RIFLE General familiarity with all shoulder weapons firing a solid projectile.

SHOTGUN Familiarity with the use of shotguns, both breech loading and pump action. Classed as a separate skill from Rifle because of the different techniques involved.

SWIM A useful skill when there's water around, but there probably won't be much call for it in Soho...

SWORD A knowledge of the use of foils, sabres and straight edged swords.


HAGGLE The skill of informal face-to-face negotiation.

BLUFF The ability to convince someone by the techniques of  high pressure salesmanship.It is essentially a short-term solution and will seldom work twice with the same person once they have had a chance to think over what they have heard. More difficult, but more effective in the longer term, is the use of Persuasion.(See over.)

PERSUADE The ability to convince someone to help you by use of reasoned argument. A longer term solution than Bluff because the person who has been persuaded now understands and accepts the player character's reasons for doing something.

WRITTEN ENGLISH All characters are given a fairly high level of basic literacy to reflect the fact that they are educated professionals.

SPOKEN LANGUAGES These are indicated by a speech bubble with the name of the language in it.


ELECTRICAL ENGINEERING This covers knowledge of the design, manufacture, operation and repair of electrical and electromechanical equipment. The chances of success will of course depend on the level of skill and the availability of tools and components.

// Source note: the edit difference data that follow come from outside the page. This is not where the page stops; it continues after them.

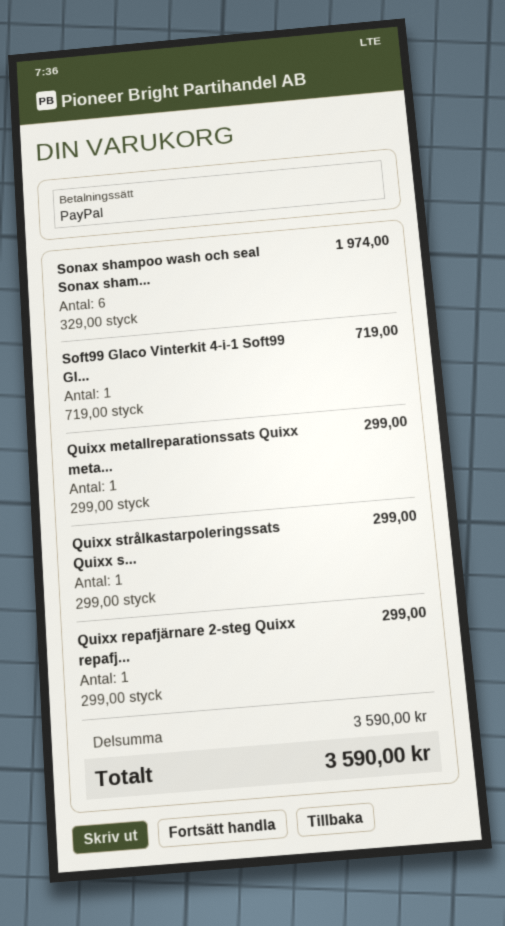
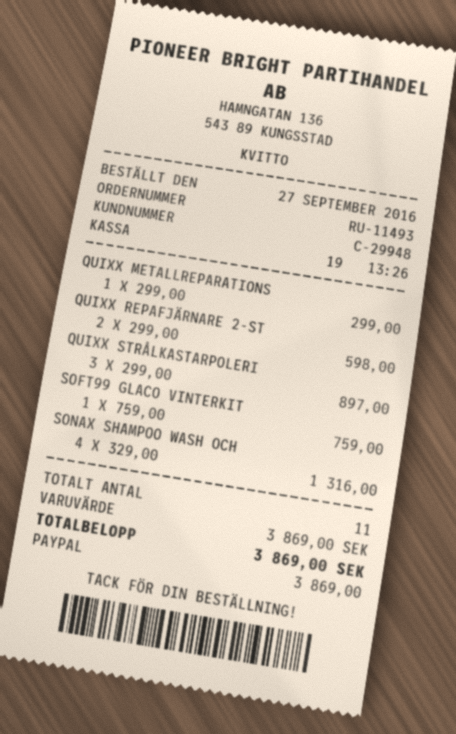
Sonax shampoo wash och seal Sonax sham...: 6 x 329.00 = 1974.00 -> 4 x 329.00 = 1316.00
Soft99 Glaco Vinterkit 4-i-1 Soft99 Gl...: 1 x 719.00 = 719.00 -> 1 x 759.00 = 759.00
Quixx strålkastarpoleringssats Quixx s...: 1 x 299.00 = 299.00 -> 3 x 299.00 = 897.00
Quixx repafjärnare 2-steg Quixx repafj...: 1 x 299.00 = 299.00 -> 2 x 299.00 = 598.00
subtotal: 3590.00 -> 3869.00
total: 3590.00 -> 3869.00

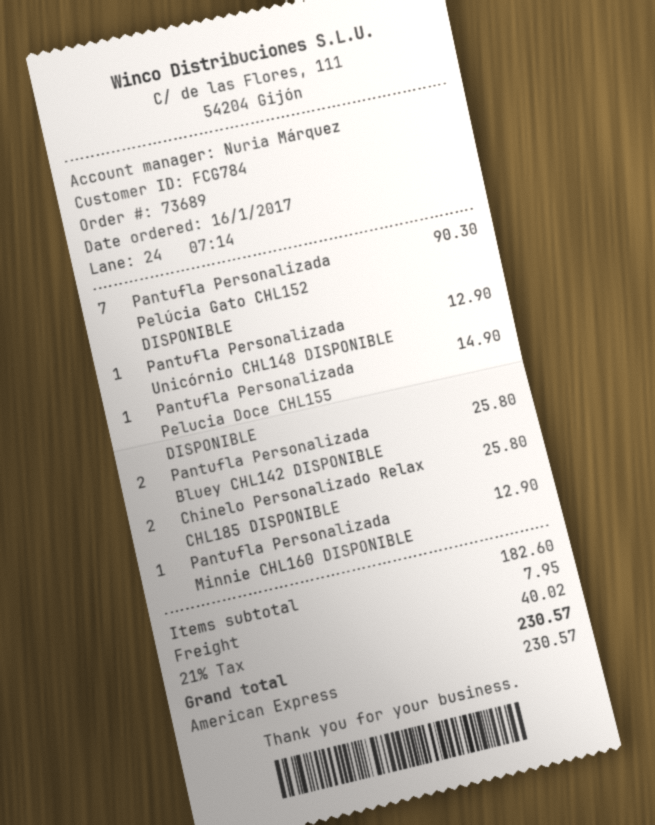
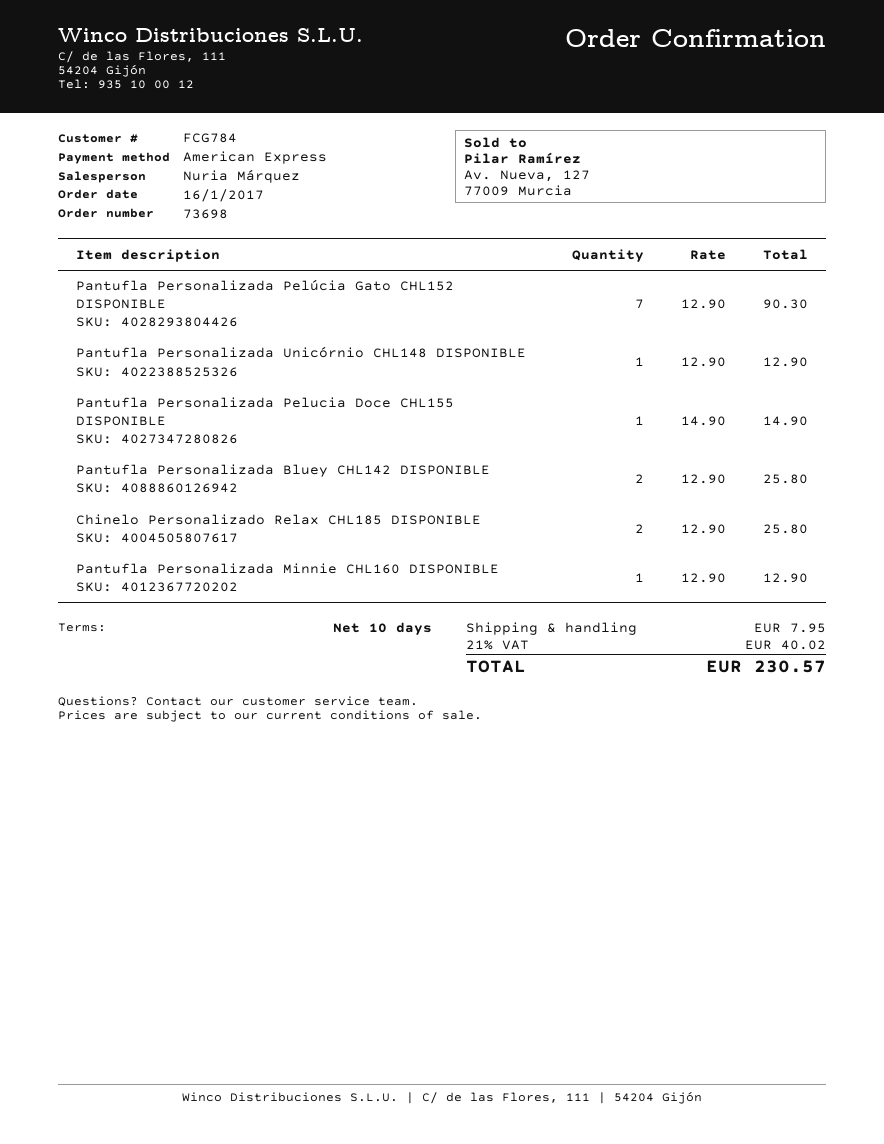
order number: 73689 -> 73698

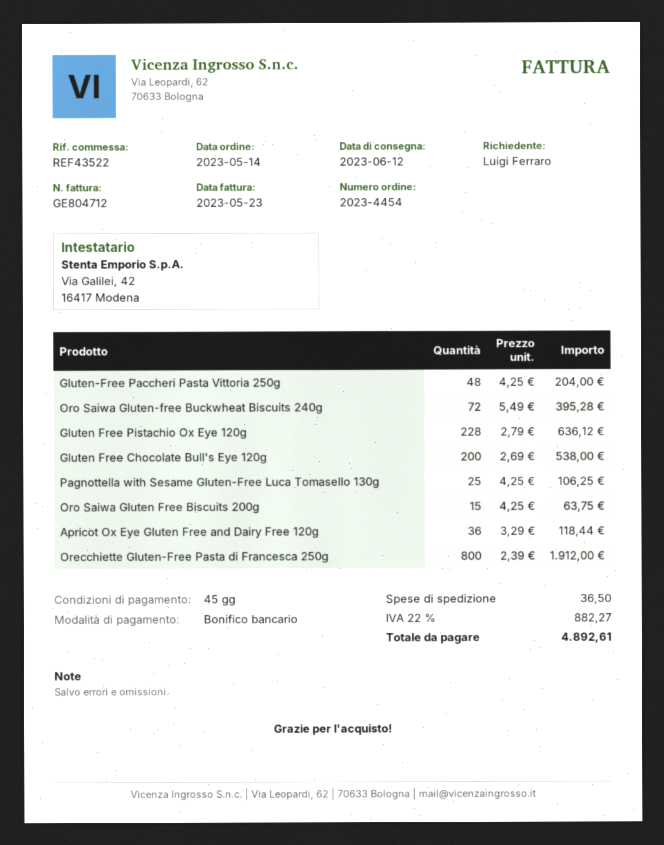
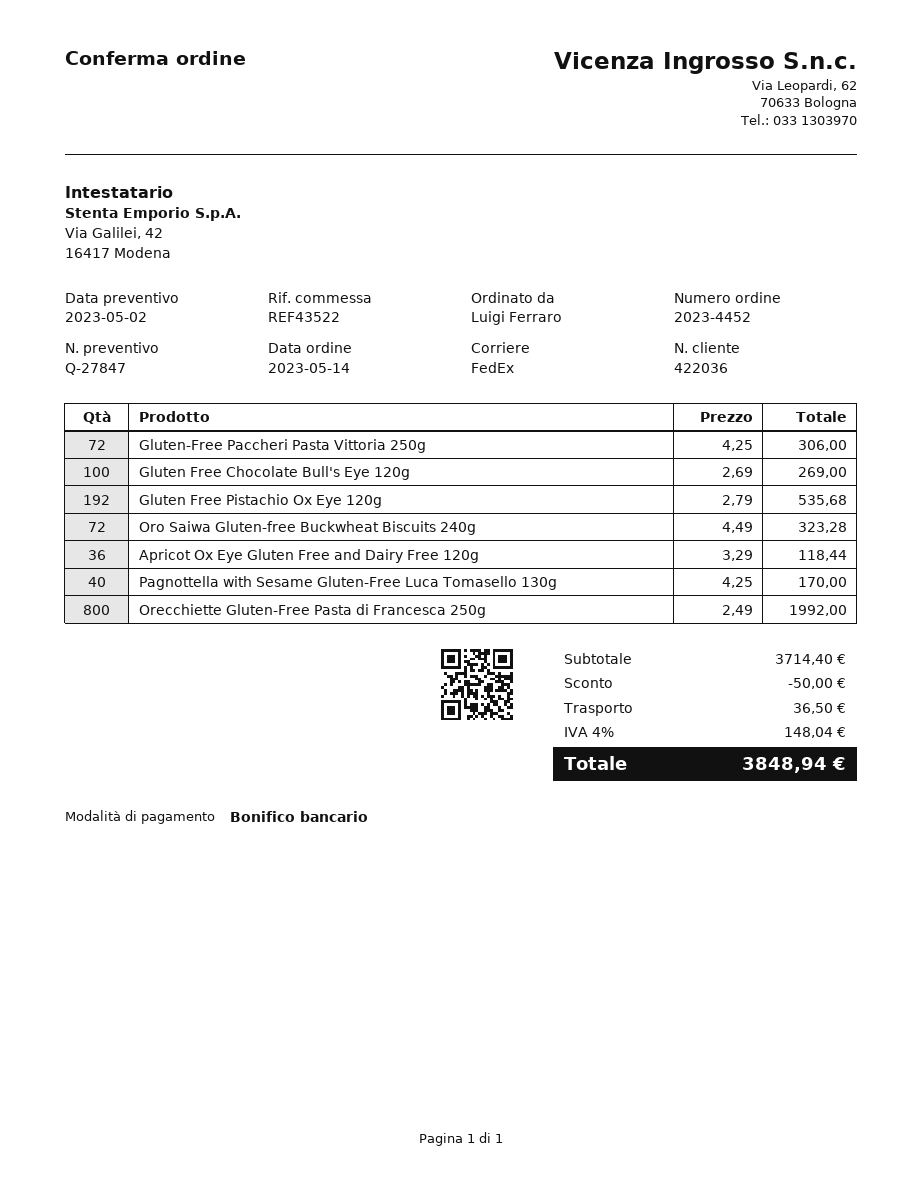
order number: 2023-4454 -> 2023-4452
Gluten-Free Paccheri Pasta Vittoria 250g: 48 x 4.25 = 204.00 -> 72 x 4.25 = 306.00
Oro Saiwa Gluten-free Buckwheat Biscuits 240g: 72 x 5.49 = 395.28 -> 72 x 4.49 = 323.28
Gluten Free Pistachio Ox Eye 120g: 228 x 2.79 = 636.12 -> 192 x 2.79 = 535.68
Gluten Free Chocolate Bull's Eye 120g: 200 x 2.69 = 538.00 -> 100 x 2.69 = 269.00
Pagnottella with Sesame Gluten-Free Luca Tomasello 130g: 25 x 4.25 = 106.25 -> 40 x 4.25 = 170.00
Oro Saiwa Gluten Free Biscuits 200g: 15 x 4.25 = 63.75 -> none
Orecchiette Gluten-Free Pasta di Francesca 250g: 800 x 2.39 = 1912.00 -> 800 x 2.49 = 1992.00
discount: none -> 50.00
tax: 22% = 882.27 -> 4% = 148.04
total: 4892.61 -> 3848.94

HISTORY A general knowledge of world history and also of the techniques of historical investigation and evaluation.

RESEARCH The skill of consulting published sources to discover relevant facts.

LINGUIST The ability to analyse a person's speech patterns, accent or other aspects of their speech. This is not the same as being able to speak a language. A linguist could listen to someone and decide what type of language they were speaking, possibly even the language itself, without being able to talk it themselves.

LISTEN This is an indication of how keen the character's hearing is and how attentive they are.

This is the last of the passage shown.